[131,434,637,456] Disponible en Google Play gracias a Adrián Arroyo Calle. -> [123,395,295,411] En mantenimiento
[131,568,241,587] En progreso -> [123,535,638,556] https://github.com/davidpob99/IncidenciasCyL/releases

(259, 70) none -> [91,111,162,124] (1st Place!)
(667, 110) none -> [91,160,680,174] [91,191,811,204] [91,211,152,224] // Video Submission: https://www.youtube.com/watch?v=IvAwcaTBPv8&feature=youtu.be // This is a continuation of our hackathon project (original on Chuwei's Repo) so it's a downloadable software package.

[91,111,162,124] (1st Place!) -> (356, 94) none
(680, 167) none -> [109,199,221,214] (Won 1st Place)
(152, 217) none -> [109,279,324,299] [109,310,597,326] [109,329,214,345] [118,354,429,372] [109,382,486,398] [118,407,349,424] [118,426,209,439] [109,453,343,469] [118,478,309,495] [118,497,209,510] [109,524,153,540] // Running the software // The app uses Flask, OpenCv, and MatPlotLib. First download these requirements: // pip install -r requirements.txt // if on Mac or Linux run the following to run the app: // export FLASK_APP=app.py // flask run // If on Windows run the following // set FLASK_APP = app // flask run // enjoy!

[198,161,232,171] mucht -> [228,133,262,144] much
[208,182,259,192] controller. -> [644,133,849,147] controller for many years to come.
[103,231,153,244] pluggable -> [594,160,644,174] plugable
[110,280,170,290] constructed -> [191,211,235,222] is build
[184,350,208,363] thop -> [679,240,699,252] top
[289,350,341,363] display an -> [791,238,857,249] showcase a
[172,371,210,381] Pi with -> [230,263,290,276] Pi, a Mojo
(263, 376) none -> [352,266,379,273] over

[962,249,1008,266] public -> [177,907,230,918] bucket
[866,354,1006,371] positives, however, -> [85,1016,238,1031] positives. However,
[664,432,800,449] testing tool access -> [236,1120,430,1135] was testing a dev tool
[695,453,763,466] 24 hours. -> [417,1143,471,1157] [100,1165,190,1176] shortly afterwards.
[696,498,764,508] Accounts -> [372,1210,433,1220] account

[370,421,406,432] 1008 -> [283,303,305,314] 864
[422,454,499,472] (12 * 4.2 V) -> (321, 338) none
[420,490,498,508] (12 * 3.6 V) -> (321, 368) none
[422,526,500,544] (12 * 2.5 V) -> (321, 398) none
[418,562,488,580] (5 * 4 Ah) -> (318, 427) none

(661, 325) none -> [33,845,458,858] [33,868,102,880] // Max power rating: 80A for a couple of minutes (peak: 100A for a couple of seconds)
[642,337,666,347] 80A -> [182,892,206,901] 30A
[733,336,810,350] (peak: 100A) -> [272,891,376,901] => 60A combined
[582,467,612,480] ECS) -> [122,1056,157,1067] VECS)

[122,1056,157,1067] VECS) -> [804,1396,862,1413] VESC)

__Try it__.
Using the records above, output exactly the lines from the one containing "[370,421,406,432] 1008 ->" through the last line, and no others.

__Task response__.
[370,421,406,432] 1008 -> [283,303,305,314] 864
[422,454,499,472] (12 * 4.2 V) -> (321, 338) none
[420,490,498,508] (12 * 3.6 V) -> (321, 368) none
[422,526,500,544] (12 * 2.5 V) -> (321, 398) none
[418,562,488,580] (5 * 4 Ah) -> (318, 427) none

(661, 325) none -> [33,845,458,858] [33,868,102,880] // Max power rating: 80A for a couple of minutes (peak: 100A for a couple of seconds)
[642,337,666,347] 80A -> [182,892,206,901] 30A
[733,336,810,350] (peak: 100A) -> [272,891,376,901] => 60A combined
[582,467,612,480] ECS) -> [122,1056,157,1067] VECS)

[122,1056,157,1067] VECS) -> [804,1396,862,1413] VESC)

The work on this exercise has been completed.